Data to process ::
____
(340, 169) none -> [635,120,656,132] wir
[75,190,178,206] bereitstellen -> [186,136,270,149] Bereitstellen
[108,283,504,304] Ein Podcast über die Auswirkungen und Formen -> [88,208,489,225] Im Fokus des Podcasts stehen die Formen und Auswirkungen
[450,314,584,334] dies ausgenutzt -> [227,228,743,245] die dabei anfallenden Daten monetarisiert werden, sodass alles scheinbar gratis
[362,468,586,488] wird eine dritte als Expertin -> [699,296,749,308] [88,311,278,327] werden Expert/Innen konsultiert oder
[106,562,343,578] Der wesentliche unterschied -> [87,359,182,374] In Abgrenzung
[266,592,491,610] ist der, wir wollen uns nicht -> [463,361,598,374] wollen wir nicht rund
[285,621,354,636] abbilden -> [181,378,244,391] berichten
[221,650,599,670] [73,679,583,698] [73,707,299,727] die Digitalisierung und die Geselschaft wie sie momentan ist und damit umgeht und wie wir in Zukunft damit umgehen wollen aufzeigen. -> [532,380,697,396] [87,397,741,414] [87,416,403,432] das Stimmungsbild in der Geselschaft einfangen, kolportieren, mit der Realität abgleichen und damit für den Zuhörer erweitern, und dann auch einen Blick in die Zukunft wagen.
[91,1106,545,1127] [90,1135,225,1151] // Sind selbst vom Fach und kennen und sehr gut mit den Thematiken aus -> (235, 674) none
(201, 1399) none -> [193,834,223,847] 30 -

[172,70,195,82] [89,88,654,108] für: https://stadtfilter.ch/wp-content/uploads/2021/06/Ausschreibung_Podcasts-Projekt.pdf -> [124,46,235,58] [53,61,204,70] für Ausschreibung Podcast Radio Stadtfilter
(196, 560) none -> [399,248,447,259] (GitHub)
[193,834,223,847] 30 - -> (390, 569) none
____
Filter on the word "none": copy each matching line from the entries above.

(340, 169) none -> [635,120,656,132] wir
[91,1106,545,1127] [90,1135,225,1151] // Sind selbst vom Fach und kennen und sehr gut mit den Thematiken aus -> (235, 674) none
(201, 1399) none -> [193,834,223,847] 30 -
(196, 560) none -> [399,248,447,259] (GitHub)
[193,834,223,847] 30 - -> (390, 569) none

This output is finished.